Figure 6 shows the May–June mean differences in vertical velocity, precipitation, temperature, specific humidity, cloud fraction, and the PBLH between 2020 and 2019. In May–June 2020, the northwestern, central western, and southern areas of China experienced anomalous strong droughts (https://quotsoft.net/air/, last access: 12 June 2021.), leading to a significant increase in temperature and decreases in precipitation, specific humidity, and cloud fractions compared with the 2019 levels (Fig. 6). These changes in meteorological conditions could enhance the natural emissions of O3 precursors and speed up O3 chemical production. Meanwhile, the SCB basin effect inhibited the ventilation of O3 and its precursors, which further enhanced O3 accumulation over the SCB. As a result, we conclude that the meteorological anomalies combined with the complex basin effect caused the surface O3 enhancements over the SCB in 2020. Although a higher PBLH over the SCB in May–June 2020 relative to 2019 may have reduced surface O3 levels by diluting O3 and its precursors into a larger volume of air, this reduction effect was overwhelmed by the aforementioned enhancement effect. There is no strong evidence of a change in the horizontal transport from other regions (Fig. 5b) or the vertical transport from the free troposphere to the surface (Fig. 6a) over the SCB in May–June 2020 relative to 2019 (Lefohn et al., 2012; Skerlak et al., 2014; Stohl et al., 2003; H. C. Wang et al., 2020; H. Y. Wang et al., 2020; P. Wang et al., 2020; Wang and Lu, 2019; Wirth and Egger, 1999). It is worth noting that, with similar meteorological anomalies in May–June 2020 relative to 2019, O3 enhancements were not observed in northwestern China, such as the Xinjiang Uygur Autonomous Region and the Inner Mongolia Autonomous Region, or in southern China, such as the Pearl River Delta (PRD) region, which is also one of the nine well-developed city clusters in China with severe air pollution. This can be partly attributed to low anthropogenic emissions of O3 precursors in northwestern China (Zheng et al., 2018) and to the fact that strong land–sea exchange, driven by the summer monsoon, in coastal regions facilitates the ventilation of O3 and its precursors in the PRD region. Furthermore, the meteorology-induced O3 enhancements are probably overwhelmed by the anthropogenic-emission-induced O3 reductions in northwestern and southern China.
5.3 Emission contribution
To suppress the spread of coronavirus (COVID-19) in China during the pandemic in 2019, the Chinese government sealed off several cities starting in January 2020; this included implementing a measures such as closing local businesses and halting public transportation at an unprecedented scale (Li et al., 2019b; Steinbrecht et al., 2021; Yin et al., 2021a). These prevention measures quickly spread nationwide. Although the COVID-19 lockdowns in all cities were lifted before May, there were still restrictions on public transportation, businesses, social activities, and industrial manufacturing, which could have caused domestic anthropogenic emission reductions in both HCHO and NOx.
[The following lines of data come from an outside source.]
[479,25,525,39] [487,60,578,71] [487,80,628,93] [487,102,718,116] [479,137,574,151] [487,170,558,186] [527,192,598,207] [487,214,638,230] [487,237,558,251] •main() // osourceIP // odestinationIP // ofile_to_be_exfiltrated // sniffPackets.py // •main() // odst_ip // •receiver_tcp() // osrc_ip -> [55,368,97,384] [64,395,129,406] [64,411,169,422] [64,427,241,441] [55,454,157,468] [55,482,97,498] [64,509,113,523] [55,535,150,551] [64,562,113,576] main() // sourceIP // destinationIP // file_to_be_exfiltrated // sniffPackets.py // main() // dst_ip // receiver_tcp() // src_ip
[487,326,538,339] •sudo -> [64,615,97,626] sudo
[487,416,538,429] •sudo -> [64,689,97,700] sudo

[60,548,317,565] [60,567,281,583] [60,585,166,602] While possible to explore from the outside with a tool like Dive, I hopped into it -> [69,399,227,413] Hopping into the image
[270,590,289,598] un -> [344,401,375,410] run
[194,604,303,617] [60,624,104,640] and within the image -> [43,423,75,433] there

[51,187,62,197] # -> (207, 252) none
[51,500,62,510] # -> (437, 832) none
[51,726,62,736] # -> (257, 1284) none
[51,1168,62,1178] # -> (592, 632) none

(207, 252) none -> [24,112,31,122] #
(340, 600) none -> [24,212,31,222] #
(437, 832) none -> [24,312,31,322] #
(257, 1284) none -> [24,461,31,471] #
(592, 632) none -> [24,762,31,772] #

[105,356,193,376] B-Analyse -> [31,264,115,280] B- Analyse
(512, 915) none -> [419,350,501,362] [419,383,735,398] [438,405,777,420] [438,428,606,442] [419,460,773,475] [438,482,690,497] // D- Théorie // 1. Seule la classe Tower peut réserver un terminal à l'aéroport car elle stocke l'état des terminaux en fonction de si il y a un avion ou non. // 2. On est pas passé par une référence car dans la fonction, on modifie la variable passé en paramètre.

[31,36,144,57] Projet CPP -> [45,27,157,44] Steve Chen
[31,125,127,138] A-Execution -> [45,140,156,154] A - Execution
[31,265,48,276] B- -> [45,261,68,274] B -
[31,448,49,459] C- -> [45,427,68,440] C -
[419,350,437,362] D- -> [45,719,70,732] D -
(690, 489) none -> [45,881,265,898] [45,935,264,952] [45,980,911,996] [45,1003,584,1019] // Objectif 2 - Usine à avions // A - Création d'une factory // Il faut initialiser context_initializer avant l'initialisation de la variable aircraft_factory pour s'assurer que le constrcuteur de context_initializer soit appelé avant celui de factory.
Furthermore, the MEE continues to mitigate NOx emissions following the 2018–2020 action plan to defend blue skies, and it has also implemented the 2020 action plan to mitigate VOCs. This new action plan issues a number of control measures including the implementation of stringent VOC emission standards, the replacement of raw and auxiliary materials with a low VOC content, and the mitigation of unorganized emissions (emissions that are discharged without passing through an exhaust cylinder or stack). Driven by the above-mentioned factors, the TROPOMI-observed tropospheric HCHO and NO2 over China in May–June 2020 decreased by 2.0 ± 0.3 % (averaged for all Chinese cities) and 1.1 ± 0.2 % relative to 2019 respectively. Due to the relative short lifetime of both HCHO and NO2 in the troposphere, these reductions mostly reflect local emission changes. These reductions in domestic anthropogenic emissions dominated the significant reduction in summertime MDA8 O3 across China in 2020 relative to 2019.
Following the method of Sun et al. (2018), we have used the ratios to investigate the O3 production regime over the SCB region. The results show that the satellite observations of ratios in May–June in most cities over the SCB indicate a shift toward high values from 2019 to 2020, but the O3 chemical sensitivity in 2020 still lies within the transitional regime (Fig. S9, in the Supplement; Jin et al., 2017; Jin and Holloway, 2015). Meanwhile, the O3 chemical sensitivity in May 2020 is similar to that in June, indicating that the O3 variability in May–June 2020 is sensitive to both NOx and VOCs. The recently available Chinese statistical data on anthropogenic emissions provided by the MEE show that the anthropogenic VOC concentrations over the SCB have decreased by 5.0 % and 3.5 % in May and June in 2020 relative to the 2019 level respectively. The anthropogenic NOx increased by 1.5 % and decreased by 1.7 % during the same periods respectively (Zheng et al., 2021). The increase in anthropogenic NOx in May 2020 relative to 2019 is attributed to an increase in NOx emissions from the power plant sector, which was not affected by the post-lockdown restrictions to suppress the spread of COVID-19 (Table S3 in the Supplement). For the May–June aggregation, the anthropogenic VOC and NOx emissions over the SCB decreased by 4.3 % and 0.3 % respectively (Zheng et al., 2021). These independent analyses of the anthropogenic emissions explain the different predicted O3 changes due to anthropogenic emissions alone in May (increase) vs. June (decrease) in the SCB.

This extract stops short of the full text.